Turbocharging Gaussian Process Inference with Approximate Sketch-and-Project
Pratik Rathore, Zachary Frangella, Sachin Garg, Shaghayegh Fazliani, Michał Dereziński, Madeleine Udell
TL;DR
This work tackles the scalability and conditioning challenges of Gaussian process inference by introducing ADASAP, an approximate, distributed, accelerated sketch-and-project method. By combining Nyström-based approximate subspace preconditioning, distributed matrix operations, and Nesterov acceleration within the sketch-and-project framework, ADASAP achieves fast convergence along the top spectral directions while maintaining scalability to datasets with hundreds of millions of points. Theoretical guarantees show condition-number-free progress in the early phase along dominant RKHS directions, complemented by a linear-rate regime in later phases, with empirical results demonstrating superior RMSE, NLL, and wall-clock efficiency on large-scale GP tasks and a billion-point transportation dataset, as well as strong performance in Bayesian optimization. The approach offers practical defaults, scales across GPUs, and provides a principled alternative to PCG and SDD for large-scale GP inference with robust performance in ill-conditioned settings.
Abstract
Gaussian processes (GPs) play an essential role in biostatistics, scientific machine learning, and Bayesian optimization for their ability to provide probabilistic predictions and model uncertainty.
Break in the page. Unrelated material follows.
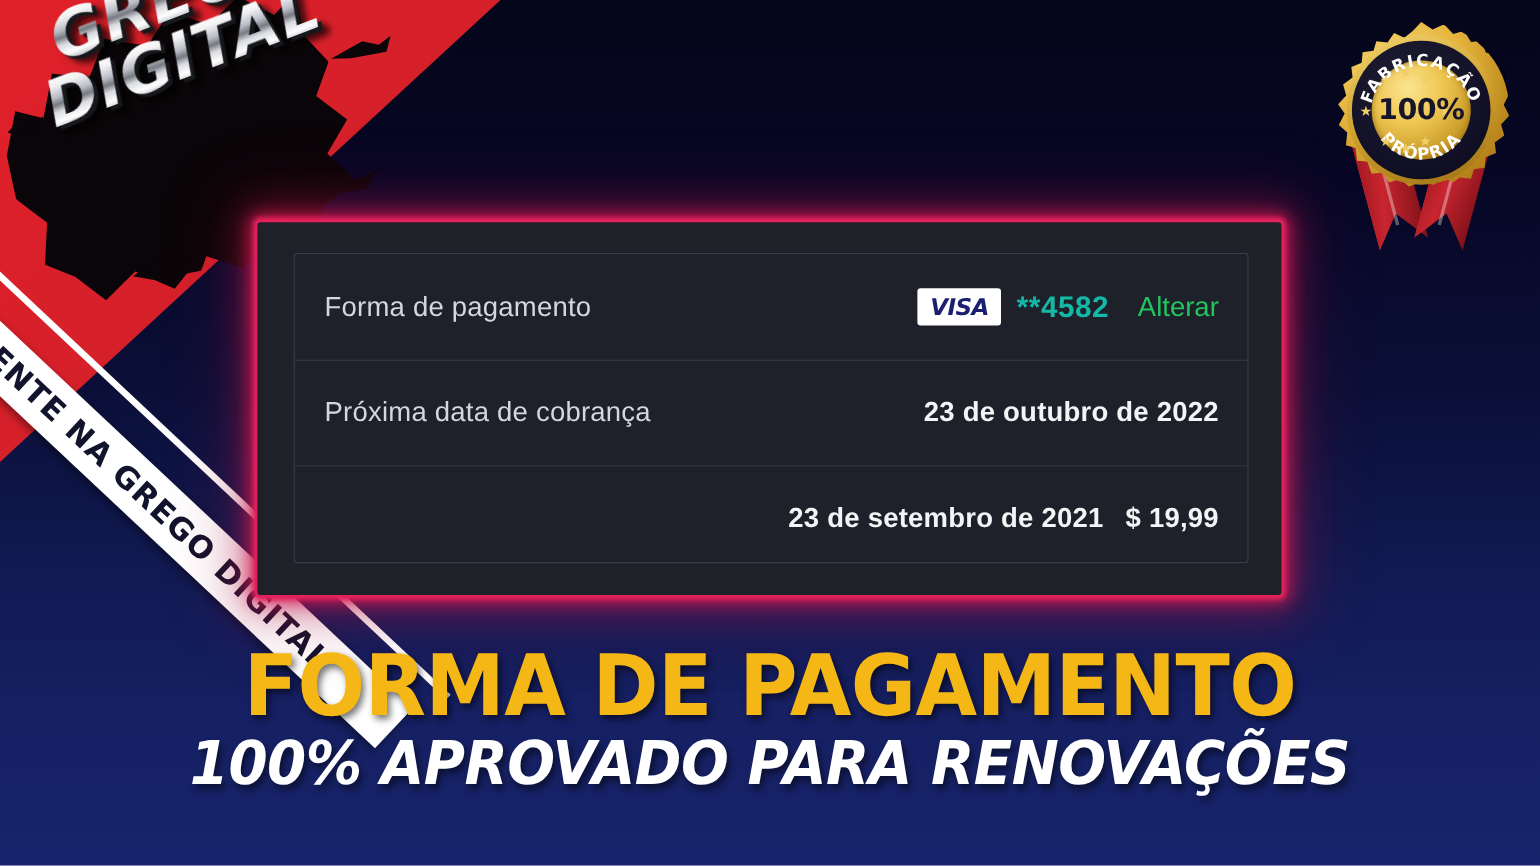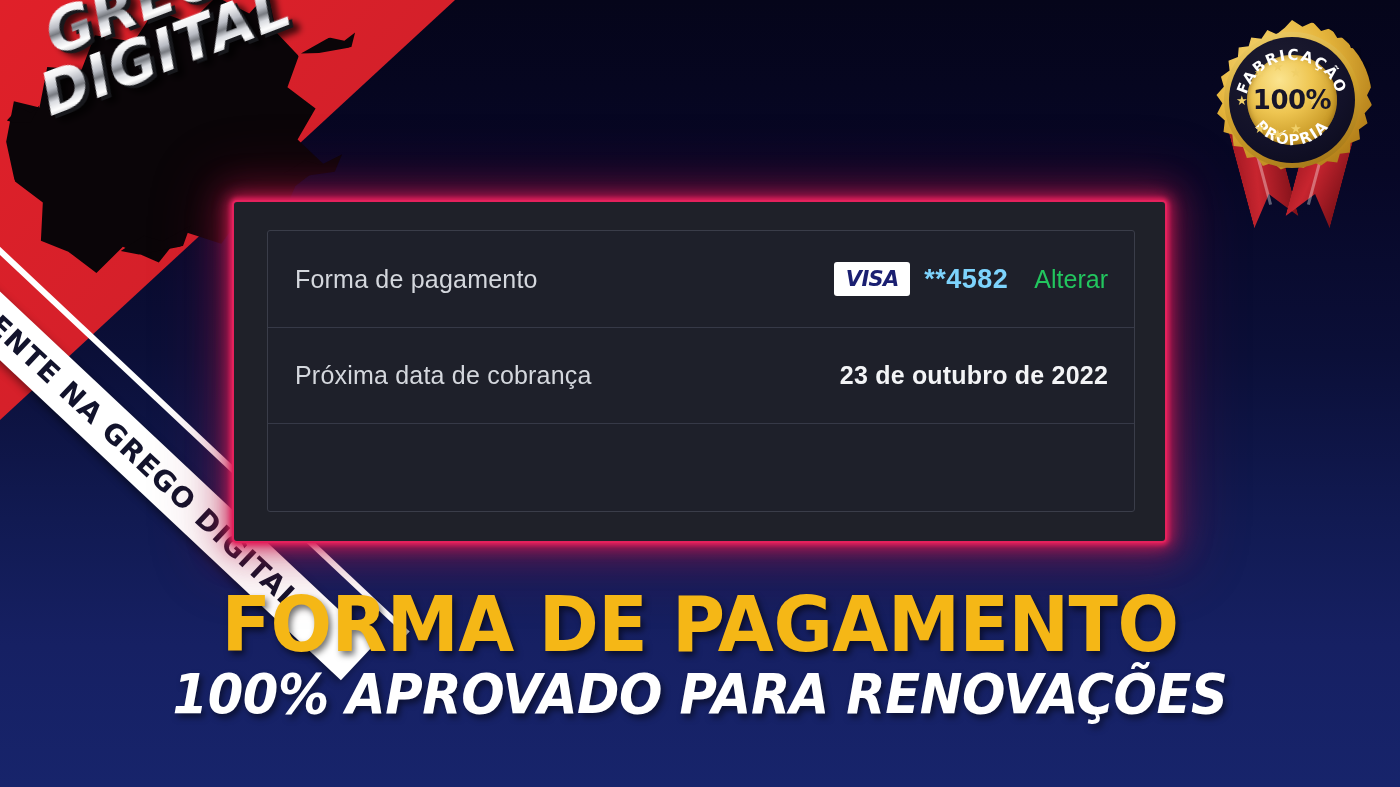"**4582" #card-last4 { color: #7dd3fc -> #14b8a6 }
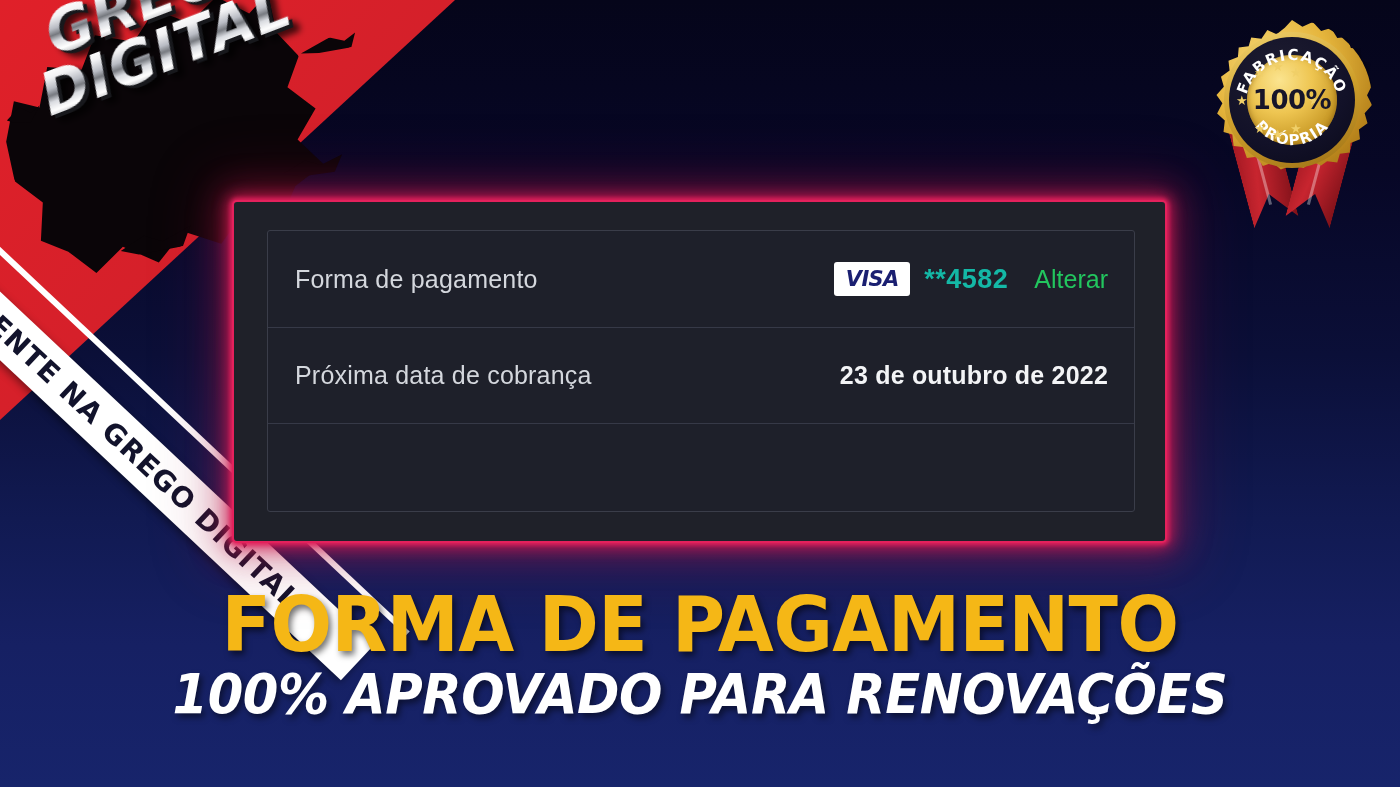"23 de setembro de 2021" span.row-right { html: none -> <span> <span>23 de setembro de 2021</span> <span>$ 19,99</span> </span> }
However, GP inference struggles to scale to large datasets (which are common in modern applications), since it requires the solution of a linear system whose size scales quadratically with the number of samples in the dataset. We propose an approximate, distributed, accelerated sketch-and-project algorithm ($\texttt{ADASAP}$) for solving these linear systems, which improves scalability. We use the theory of determinantal point processes to show that the posterior mean induced by sketch-and-project rapidly converges to the true posterior mean. In particular, this yields the first efficient, condition number-free algorithm for estimating the posterior mean along the top spectral basis functions, showing that our approach is principled for GP inference. $\texttt{ADASAP}$ outperforms state-of-the-art solvers based on conjugate gradient and coordinate descent across several benchmark datasets and a large-scale Bayesian optimization task. Moreover, $\texttt{ADASAP}$ scales to a dataset with $> 3 \cdot 10^8$ samples, a feat which has not been accomplished in the literature.